For their part, the students resented her, and treated her as a commodity. And they put the blame on her when the police appeared on their tail not three minutes after getting away from her block. They accused her, ridiculously, of having someone to watch her flat — as if her fucking life were so fucking precious. In jail men and women died every day of the year, young men and women, brave men and women — what right had she to think herself so fucking special?
It wasn’t worth telling them that their premises were wrong or, worse still, unimportant. Their words, like their lives, were rhetorical, a gesture that undoubtedly something at some time had made necessary. Katherine saved her energy for holding on to the back of the seat in front as the car skidded through the deserted city. They would have spat her pity back at her.
Then the hump of a roundabout had loomed improbably, impossibly, in front of them, its massed flowerbeds colorless in their searing headlights, and the car had mounted it, and turned over, and stopped. She realized suddenly that she might, at any time since her abduction, have been killed. And recognized, as she lost consciousness, the heavy, childhood scent of wallflowers.
She woke to a rigor. Dr Mason was standing by her bed, watching her pulse and respiration on the screen, and it was some seconds before she worked out why she shouldn’t be glad to see him. Then Vincent’s letter came to her, and his sincerity over the telephone, ‘So many people involved, Mrs Mortenhoe… A leak is possible at so many levels… ,’ and the whole affair was suddenly terribly long ago and unimportant, and she needed Dr Mason as her only way in through the professional carapace.
He saw she had opened her eyes, and smiled at her. ‘You bumped your head,’ he said. ‘Not even very hard. You’re fine.’
‘And those silly students?’
He frowned. ‘When you get these rigors, Katherine, you should try to relax. If you do they’ll take less out of you. Try breathing deeply.’
She tried breathing deeply. The rigor eased. She didn’t repeat her question — if he wanted to spare her unpleasantness she’d let him. The students had never managed to be particularly real to her, more like actors in a bad film. And she’d read about how they filmed all those bullet wounds: they stopped the camera and painted them on.
‘I wrote to you,’ Dr Mason said. ‘Special Delivery. I wanted to keep in touch.’
She remembered the remains of Harry’s bundle of letters. ‘I got so much mail,’ she simplified, ‘in the end I just stopped opening it.’
‘I was afraid of that. I had no other means of contact.’
‘You’ve got contact now,’ she said, and turned over, and went to sleep.
When she woke properly it was midmorning. Dr Mason was back, or had been there all the time. ‘You’re getting up,’ he said. ‘Can’t have you lying there feeling sorry for yourself. Harry called and I told him you were fine. He wanted to come over but I said you’d be home after lunch.’
She remembered Harry. ‘He’s not very good at hospitals,’ she said.
‘That’s what I thought. Well now, breakfast first, and then we’re getting you up.’
Over breakfast he asked her about her paralysis up in the Castle, and she told him what she could. He was fascinated. So much so that she almost wished she could have another one there and then, just to oblige. But it wouldn’t quite come.

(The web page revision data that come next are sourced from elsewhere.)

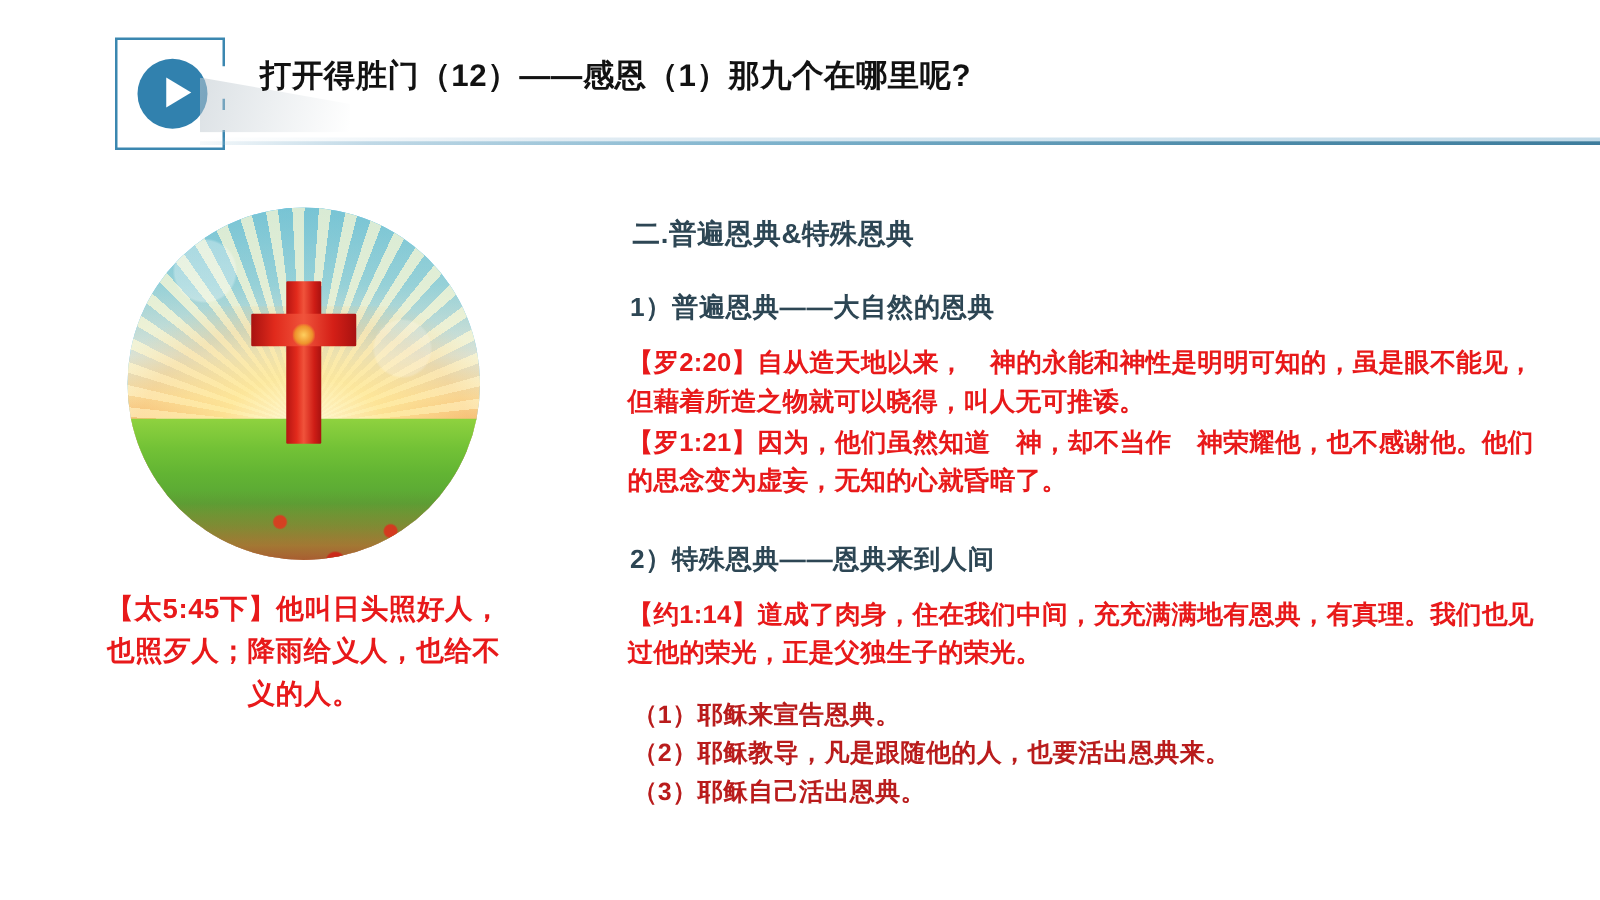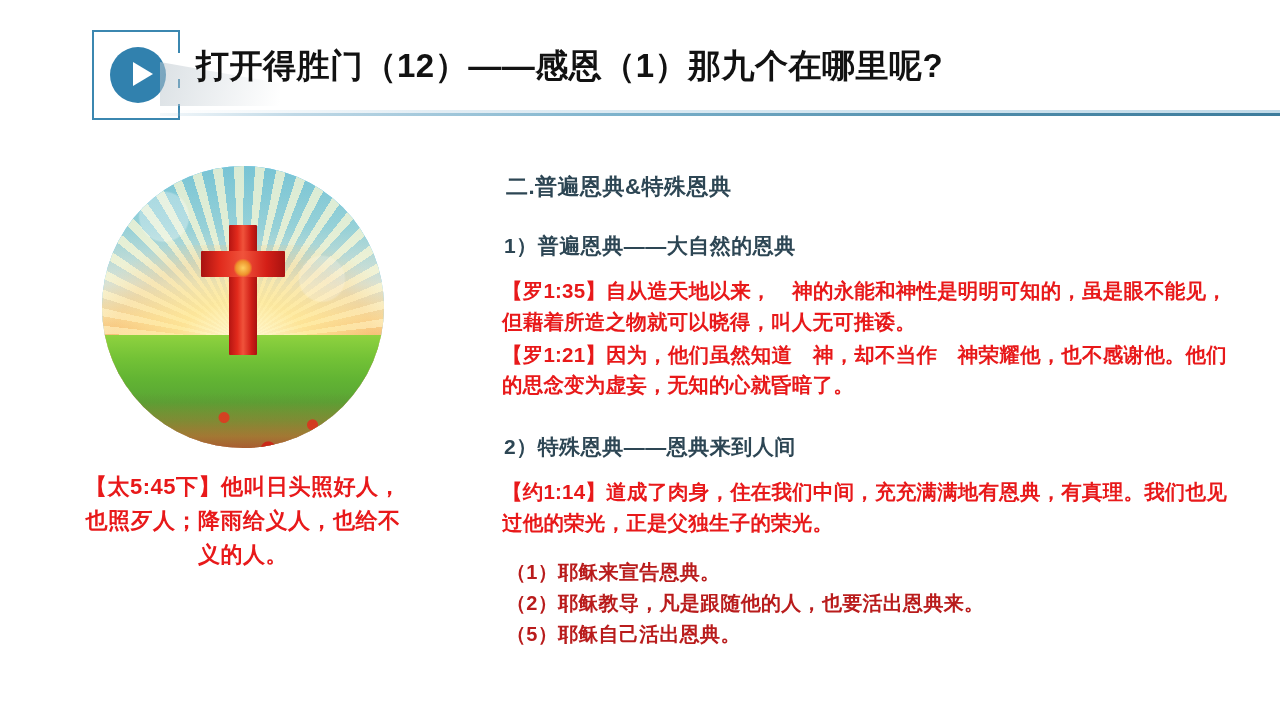--- a/index.html
+++ b/index.html
@@ -80,9 +80,9 @@
 
   .slide-title {
     position: absolute;
-    left: 196px;
+    left: 208px;
     top: 44px;
-    font-size: 33px;
+    font-size: 25px;
     font-weight: bold;
     color: #121212;
     letter-spacing: .5px;

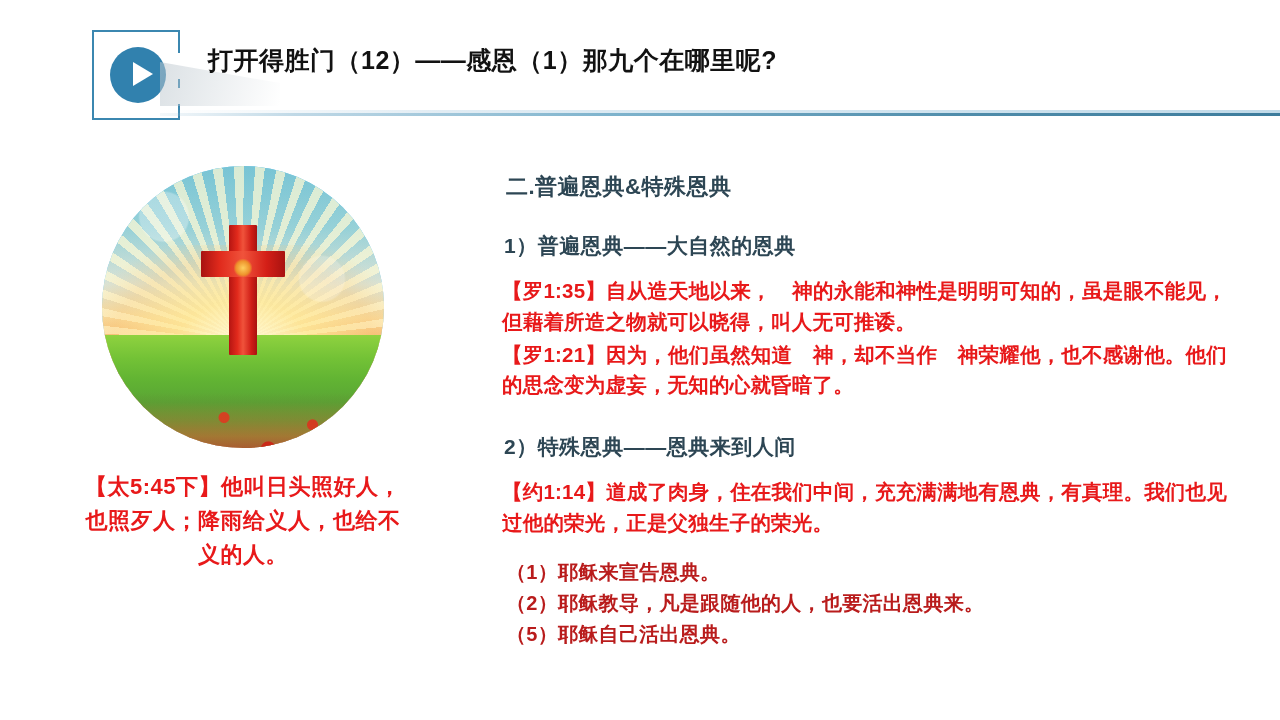--- a/index.html
+++ b/index.html
@@ -328,7 +328,7 @@
 
     <div class="sub-heading">1）普遍恩典——大自然的恩典</div>
 
-    <div class="verse">【罗1:35】自从造天地以来，　神的永能和神性是明明可知的，虽是眼不能见，但藉着所造之物就可以晓得，叫人无可推诿。</div>
+    <div class="verse">【罗2:20】自从造天地以来，　神的永能和神性是明明可知的，虽是眼不能见，但藉着所造之物就可以晓得，叫人无可推诿。</div>
 
     <div class="verse tight">【罗1:21】因为，他们虽然知道　神，却不当作　神荣耀他，也不感谢他。他们的思念变为虚妄，无知的心就昏暗了。</div>
 

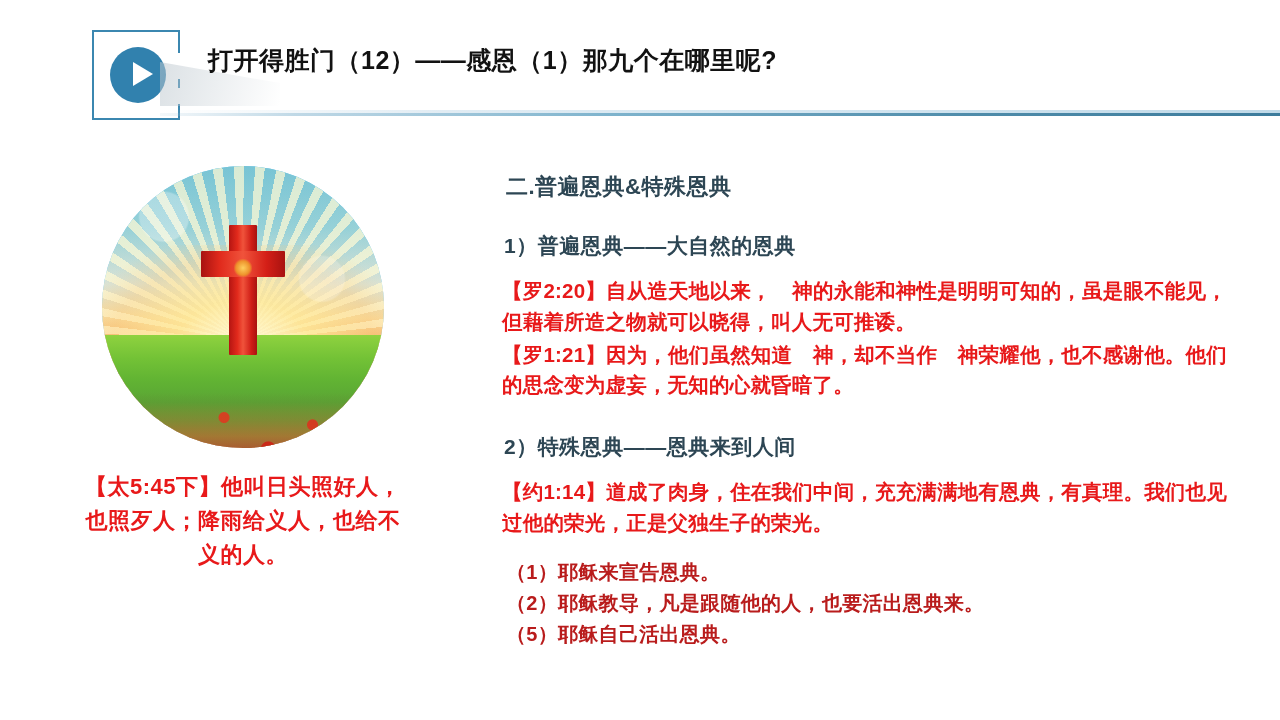--- a/index.html
+++ b/index.html
@@ -339,7 +339,7 @@
     <div class="point-list">
       <div class="point">（1）耶稣来宣告恩典。</div>
       <div class="point">（2）耶稣教导，凡是跟随他的人，也要活出恩典来。</div>
-      <div class="point">（5）耶稣自己活出恩典。</div>
+      <div class="point">（3）耶稣自己活出恩典。</div>
     </div>
   </div>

Then he changed the subject. ‘You’re keeping cheerful?’ he said.
She couldn’t quite believe the question. ‘Cheerful?’ she repeated.
‘It’s very important. I can easily give you some cheerers if you’re not.’
‘I haven’t really thought about it.’
‘Of course not.’ He hesitated. ‘I sometimes underestimate you, Katherine. I’m sorry.’
She finished her breakfast in silence. If he was going to fail her like that he could go away. Come to that, why was he there at all, he with his closely stacked appointments at the Medical Center?